» **PROBLEM DETAILS**:
All that is needed is every line of the listing below that has "ascending".

» **DATA PROVIDED**:
★ ★ ★
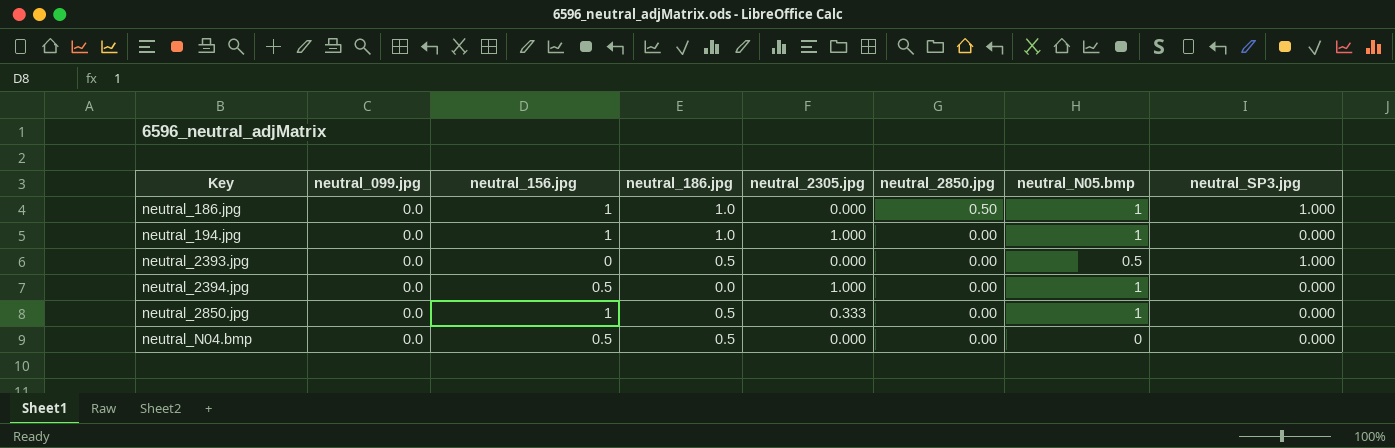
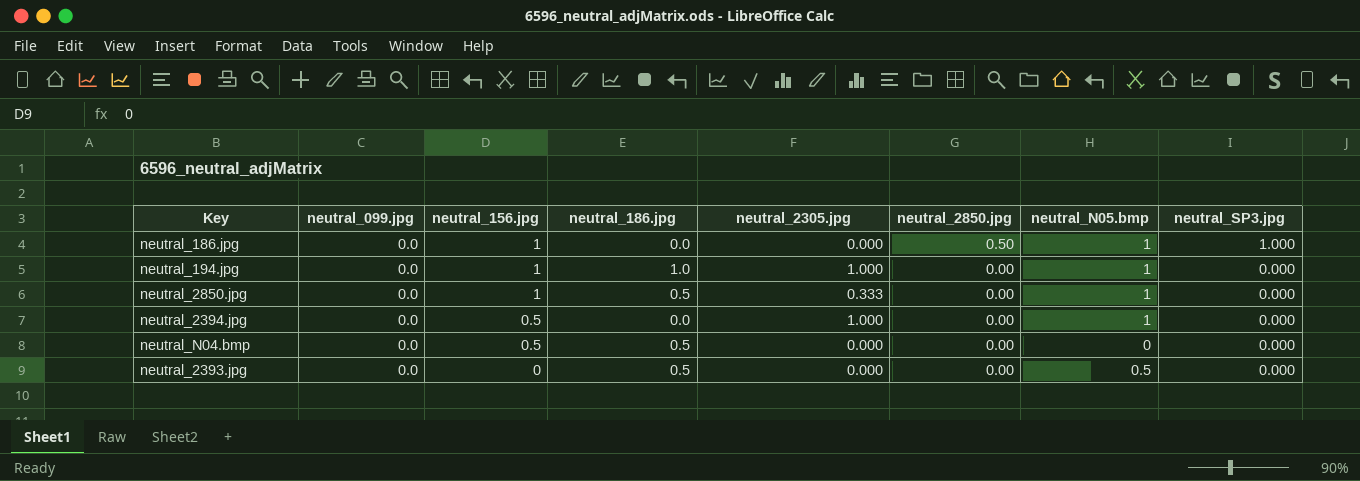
row order: Key ascending -> neutral_156.jpg descending
neutral_186.jpg | neutral_186.jpg: 1.0 -> 0.0
neutral_2393.jpg | neutral_SP3.jpg: 1.000 -> 0.000

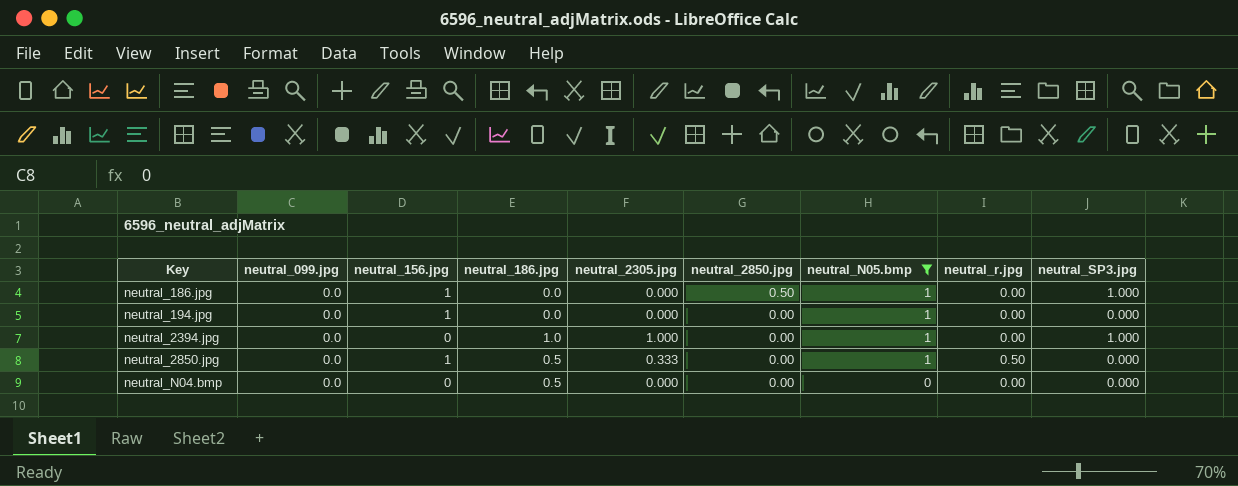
filter: none -> neutral_N05.bmp != 0.5
row order: neutral_156.jpg descending -> Key ascending
column neutral_r.jpg | position: none -> 8
neutral_194.jpg | neutral_186.jpg: 1.0 -> 0.0
neutral_194.jpg | neutral_2305.jpg: 1.000 -> 0.000
neutral_2394.jpg | neutral_156.jpg: 0.5 -> 0
neutral_2394.jpg | neutral_186.jpg: 0.0 -> 1.0
neutral_2394.jpg | neutral_SP3.jpg: 0.000 -> 1.000
neutral_N04.bmp | neutral_156.jpg: 0.5 -> 0

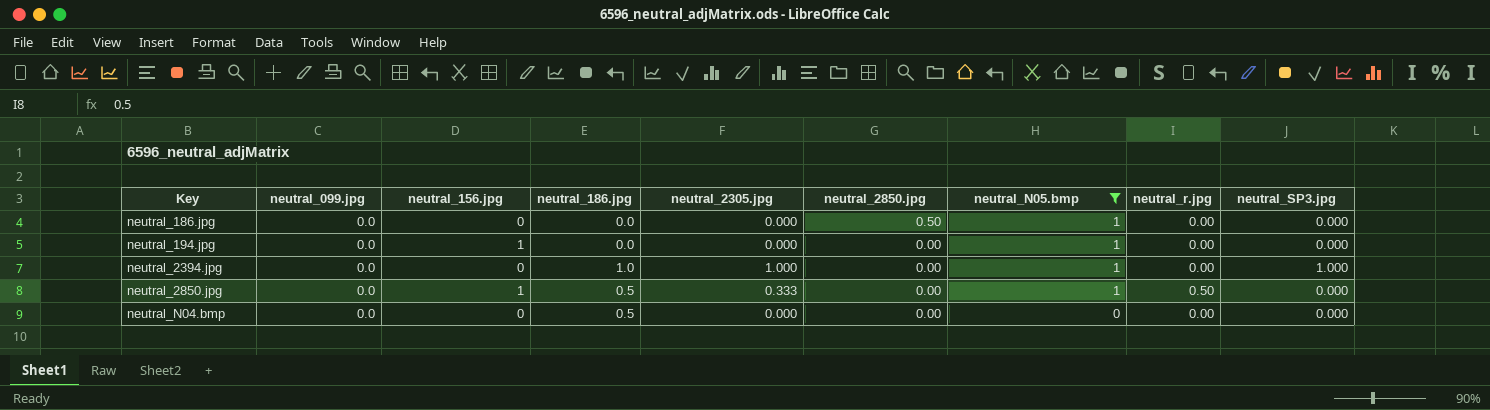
neutral_186.jpg | neutral_156.jpg: 1 -> 0
neutral_186.jpg | neutral_SP3.jpg: 1.000 -> 0.000

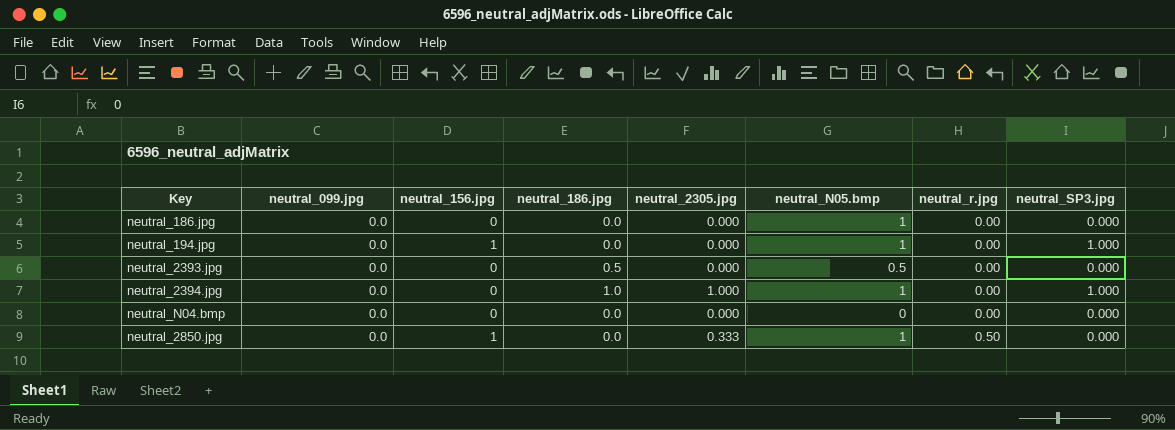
filter: neutral_N05.bmp != 0.5 -> none
row order: Key ascending -> neutral_r.jpg ascending
column neutral_2850.jpg | position: 6 -> none
neutral_194.jpg | neutral_SP3.jpg: 0.000 -> 1.000
neutral_N04.bmp | neutral_186.jpg: 0.5 -> 0.0
neutral_2850.jpg | neutral_186.jpg: 0.5 -> 0.0

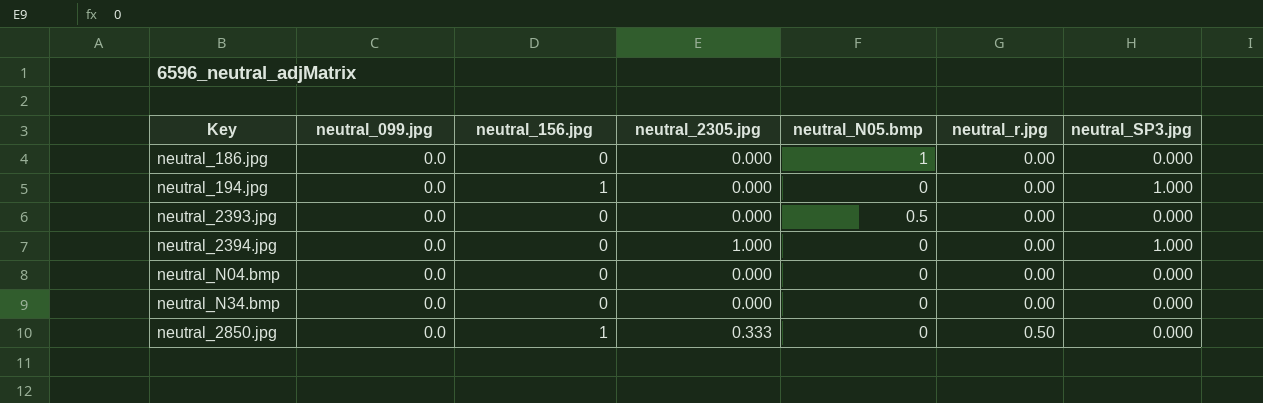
column neutral_186.jpg | position: 4 -> none
neutral_194.jpg | neutral_N05.bmp: 1 -> 0
neutral_2394.jpg | neutral_N05.bmp: 1 -> 0
row neutral_N34.bmp: none -> 0.0 | 0 | 0.000 | 0 | 0.00 | 0.000
neutral_2850.jpg | neutral_N05.bmp: 1 -> 0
★ ★ ★
» **RESULT FOR THIS TASK**:
row order: Key ascending -> neutral_156.jpg descending
row order: neutral_156.jpg descending -> Key ascending
row order: Key ascending -> neutral_r.jpg ascending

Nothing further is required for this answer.